Data shown
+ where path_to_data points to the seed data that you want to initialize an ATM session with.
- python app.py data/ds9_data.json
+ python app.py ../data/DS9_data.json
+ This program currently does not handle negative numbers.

--

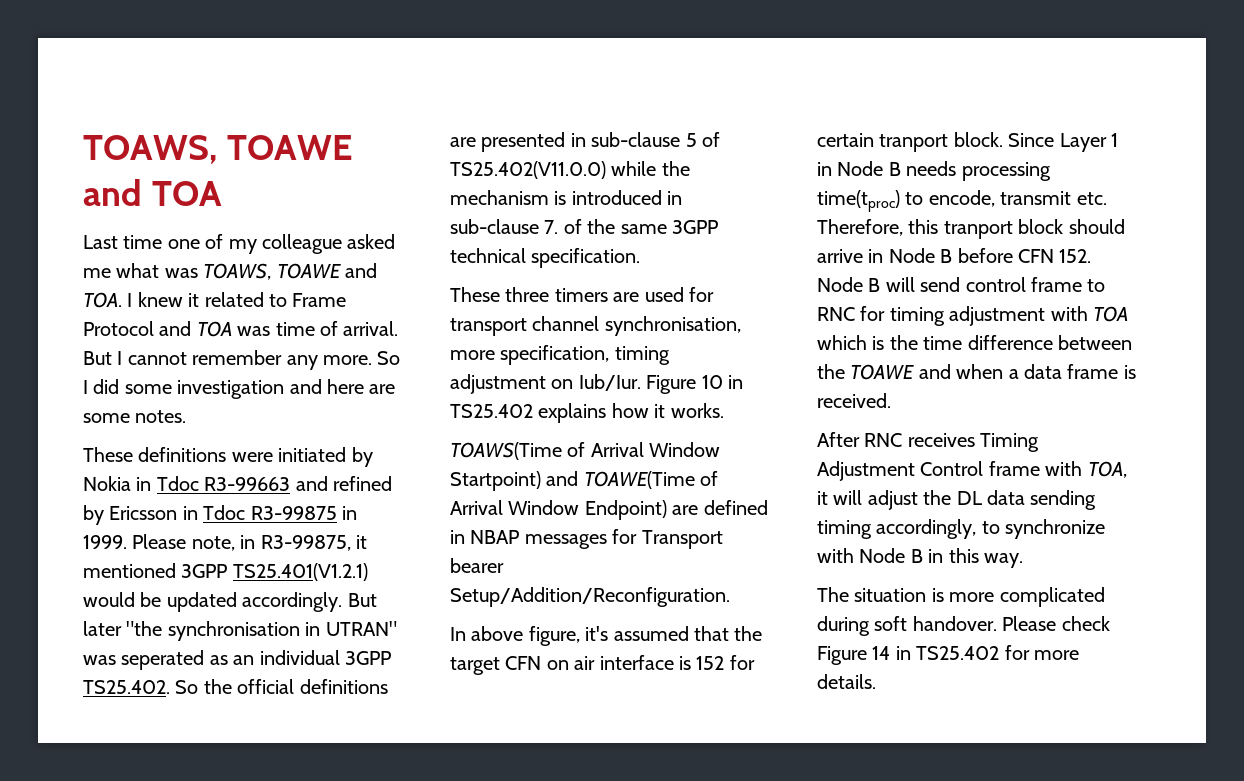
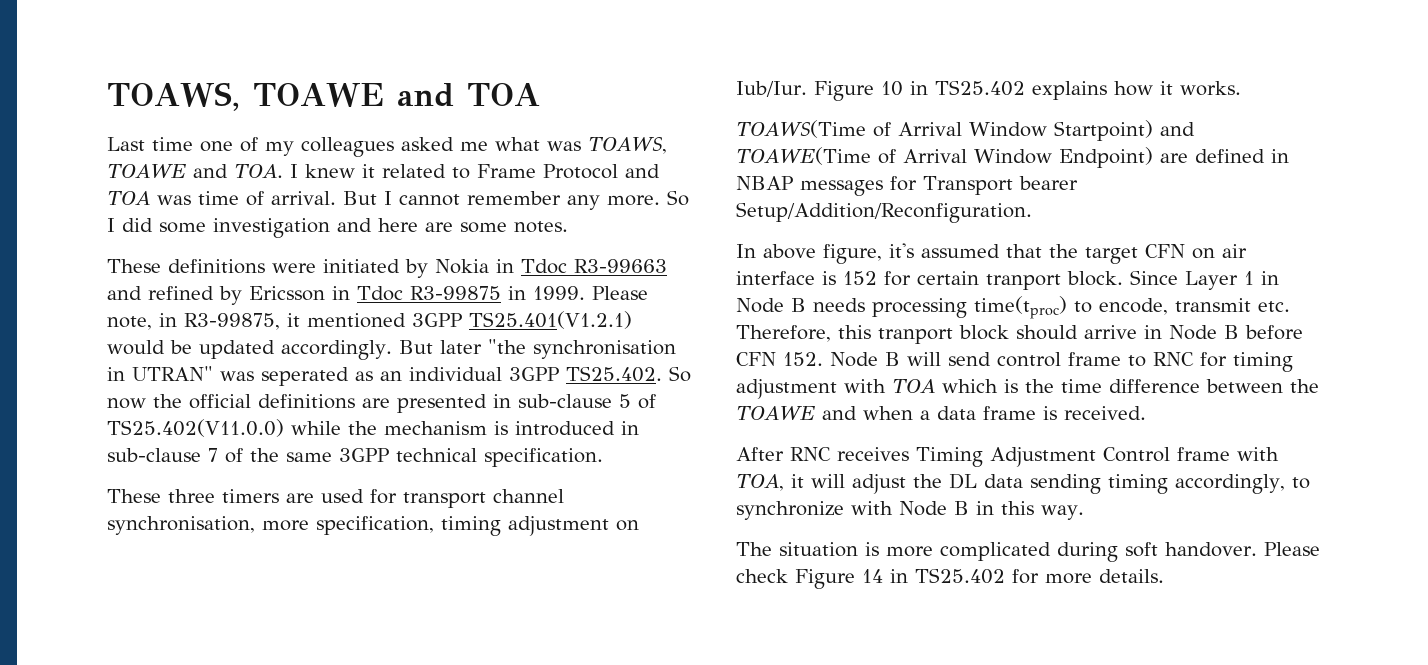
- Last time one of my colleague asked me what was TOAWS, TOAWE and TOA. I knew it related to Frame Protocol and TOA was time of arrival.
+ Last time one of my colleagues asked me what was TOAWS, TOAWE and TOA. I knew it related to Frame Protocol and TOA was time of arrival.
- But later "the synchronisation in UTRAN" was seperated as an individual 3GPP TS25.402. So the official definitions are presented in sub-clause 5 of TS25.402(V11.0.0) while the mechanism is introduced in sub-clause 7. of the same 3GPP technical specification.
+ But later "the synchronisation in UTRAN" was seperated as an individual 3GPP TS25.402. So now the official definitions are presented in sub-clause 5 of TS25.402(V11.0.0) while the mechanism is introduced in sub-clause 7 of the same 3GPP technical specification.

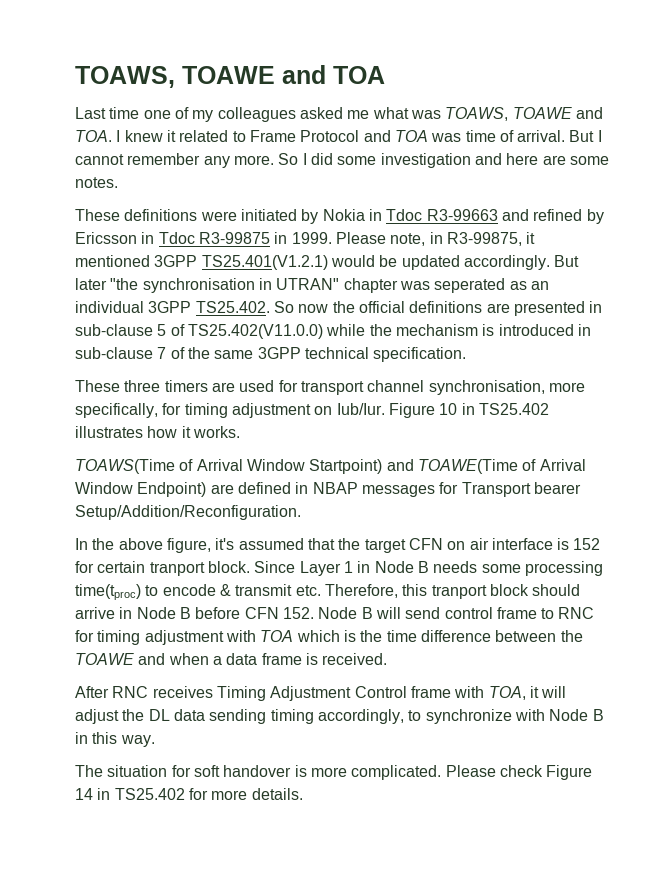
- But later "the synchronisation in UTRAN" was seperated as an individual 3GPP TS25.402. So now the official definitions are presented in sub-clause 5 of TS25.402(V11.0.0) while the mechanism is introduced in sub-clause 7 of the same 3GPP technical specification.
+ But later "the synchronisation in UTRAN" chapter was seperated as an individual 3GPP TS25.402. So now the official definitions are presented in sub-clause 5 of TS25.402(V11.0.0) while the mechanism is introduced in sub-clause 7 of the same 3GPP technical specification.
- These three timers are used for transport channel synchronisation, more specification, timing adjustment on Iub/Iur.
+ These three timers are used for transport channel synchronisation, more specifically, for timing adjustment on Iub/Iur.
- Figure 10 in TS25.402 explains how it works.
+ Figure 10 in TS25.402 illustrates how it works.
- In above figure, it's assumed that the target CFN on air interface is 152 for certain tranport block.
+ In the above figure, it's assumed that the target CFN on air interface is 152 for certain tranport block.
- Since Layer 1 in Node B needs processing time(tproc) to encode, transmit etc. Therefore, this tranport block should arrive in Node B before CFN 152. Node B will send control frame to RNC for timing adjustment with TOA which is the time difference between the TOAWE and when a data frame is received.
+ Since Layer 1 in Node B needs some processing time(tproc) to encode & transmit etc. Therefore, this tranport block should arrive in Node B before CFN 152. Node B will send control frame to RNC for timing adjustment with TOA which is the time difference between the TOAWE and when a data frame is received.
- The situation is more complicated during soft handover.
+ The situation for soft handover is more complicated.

--

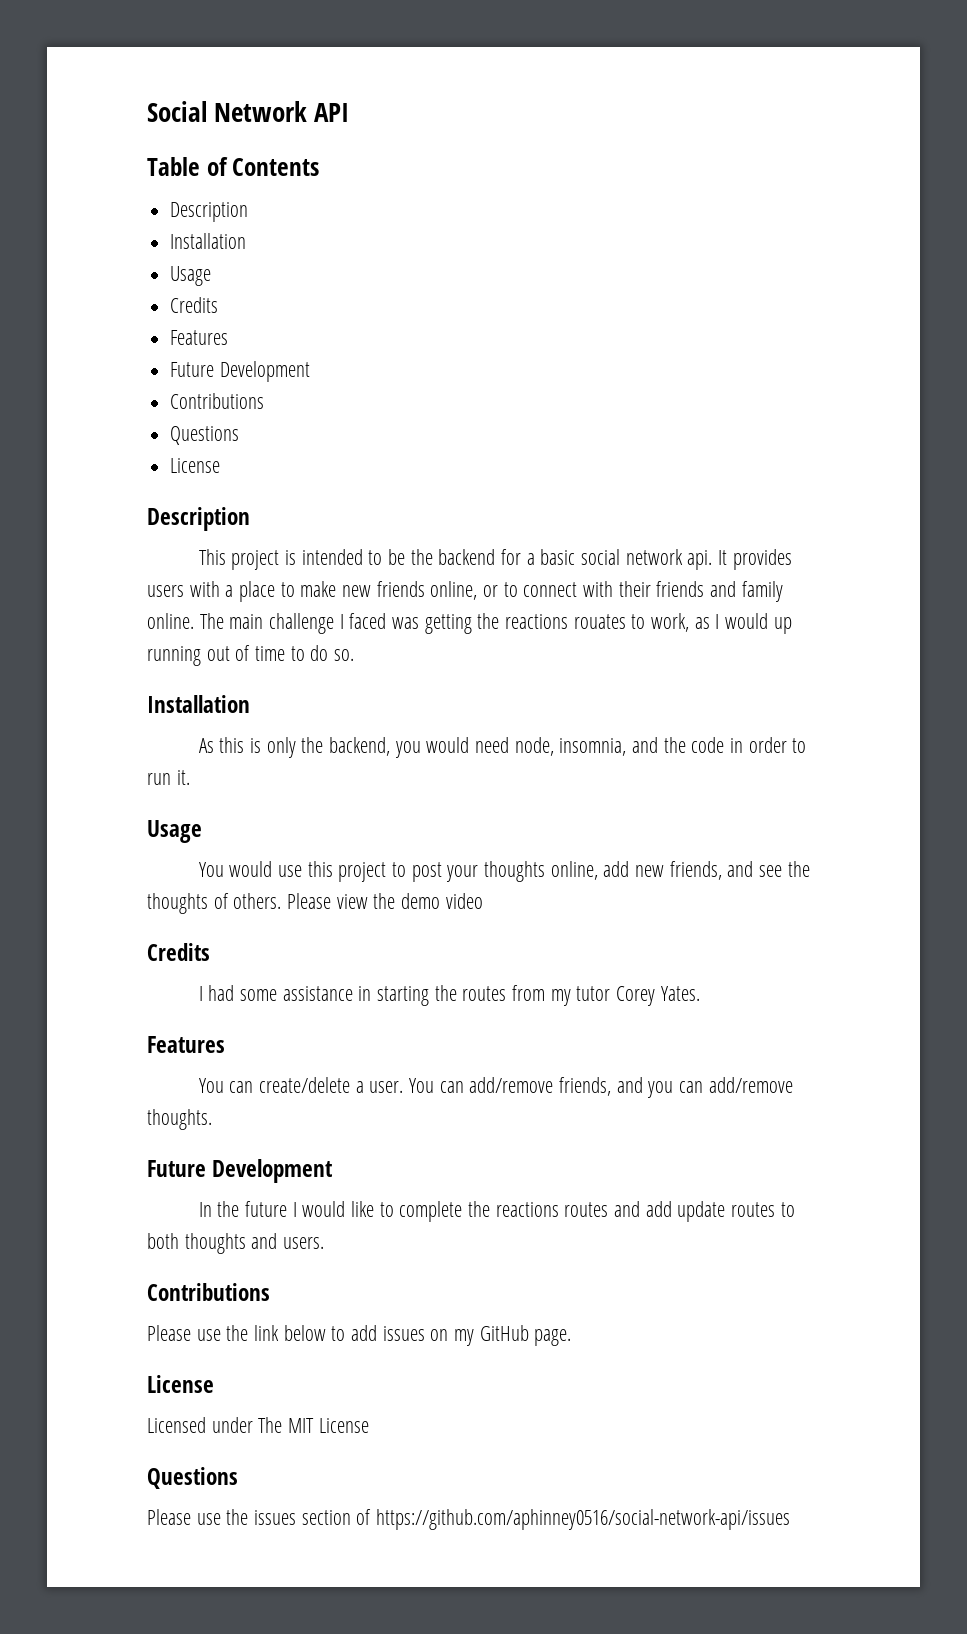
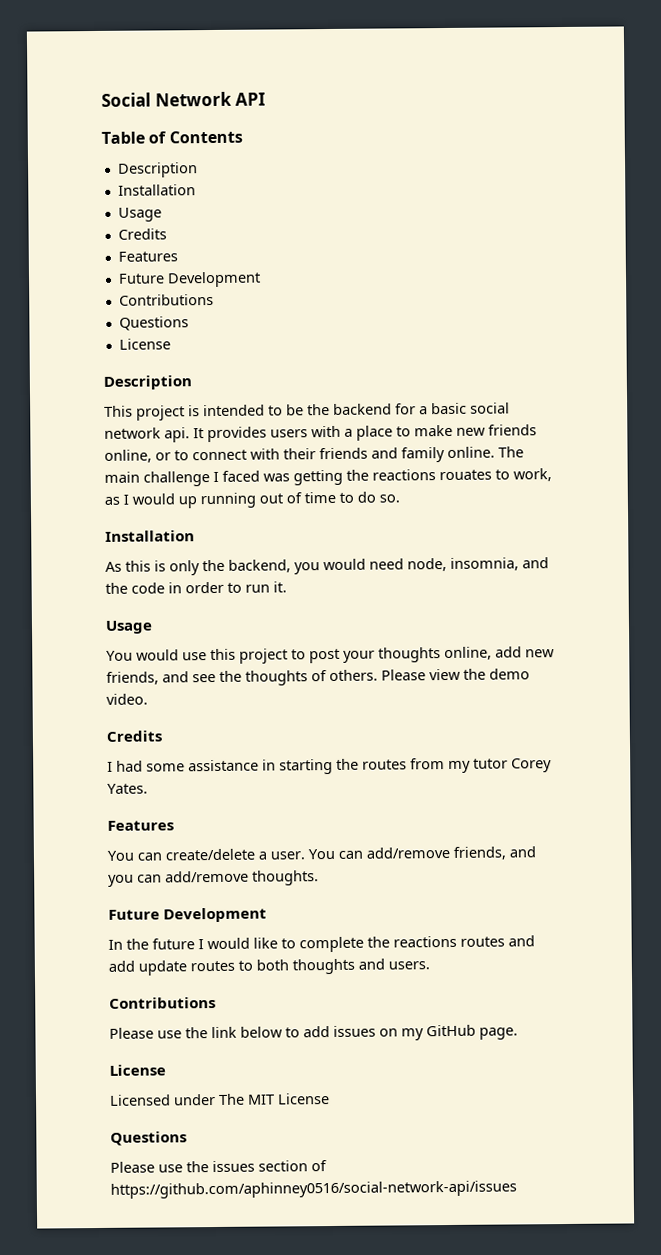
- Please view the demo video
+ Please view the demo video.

Brief
Count the lines above that contain the word "asked", and reply with only that number.

Written solution
2